Congratulations on thinking that getting advice is a good idea.

First, get an accountant to help you set things up. If you're in the US this isn't the best time of year to find one, but it will only get worse as April 15th (this year 17th) approaches. Do you have any friends or family members with a small business? Ask them who they use and why.

Maybe you need to incorporate or form an LLC - limited liability corporation. Maybe not. The accountant will know.

The key to minimizing taxes is to very clearly document each and every expense. That can also be an eye-opening experience when you see on paper the direct relationship between what you put out versus what you get to keep. All too often start-ups realize that they're doing a great job of supporting their crew and vendors and a lousy job of supporting themselves.

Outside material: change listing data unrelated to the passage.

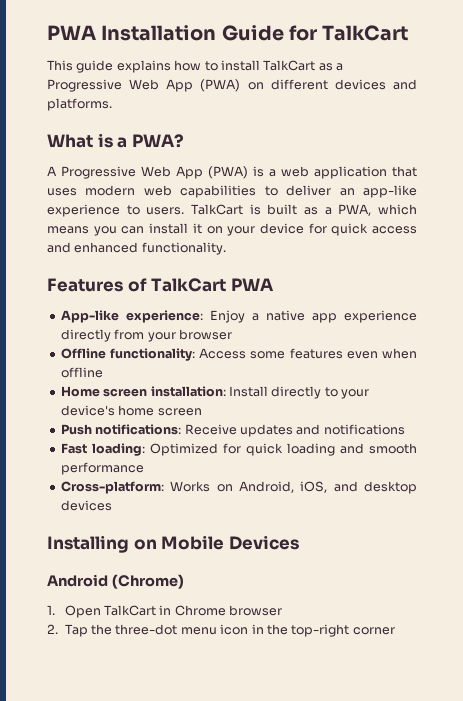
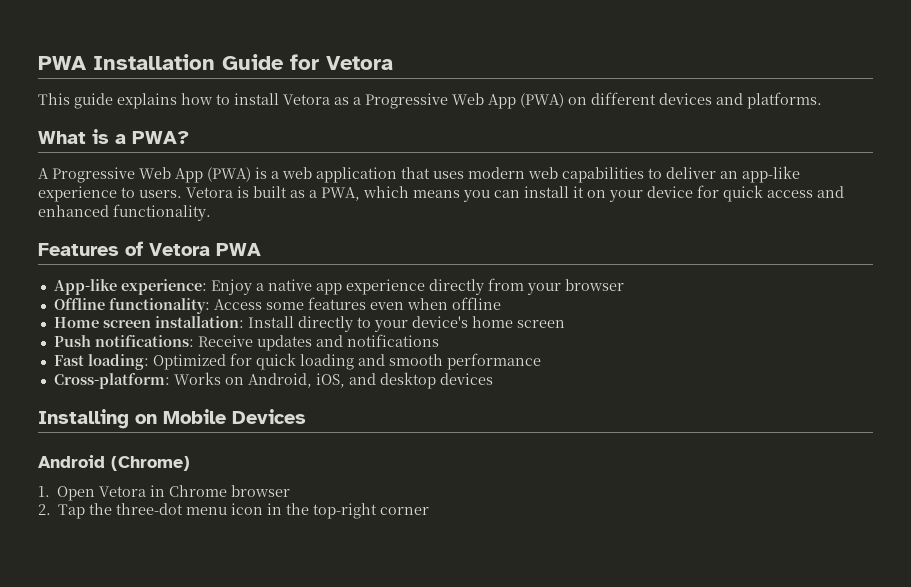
- PWA Installation Guide for TalkCart
+ PWA Installation Guide for Vetora
- This guide explains how to install TalkCart as a Progressive Web App (PWA) on different devices and platforms.
+ This guide explains how to install Vetora as a Progressive Web App (PWA) on different devices and platforms.
- TalkCart is built as a PWA, which means you can install it on your device for quick access and enhanced functionality.
+ Vetora is built as a PWA, which means you can install it on your device for quick access and enhanced functionality.
- Features of TalkCart PWA
+ Features of Vetora PWA
- 1. Open TalkCart in Chrome browser
+ 1. Open Vetora in Chrome browser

You may or may not need a lawyer. But even if you do, start by clearly defining IN WRITING everything between you and your client. What will the final product be in length, look like, timetables, milestone events,etc., etc. Also include who owns what at the end of the project. Do they get a show or all of the elements used to create the show. Do they have unlimited usage rights including the ability to re-purpose your work? In the beginning it's probably simplest to just give them all ownership rights to everything -- ONCE IT'S BEEN PAID FOR, but that's up to you to decide.

ABOVE ALL, make sure your written agreement says when you get paid. If you read through other posts here you'll see that 1/3rd up front, 1/3rd at some agreed upon milestone and 1/3rd at the end is fairly standard. But like so many things in this business, there's no one right answer.

I'm sure others here will have more suggestions.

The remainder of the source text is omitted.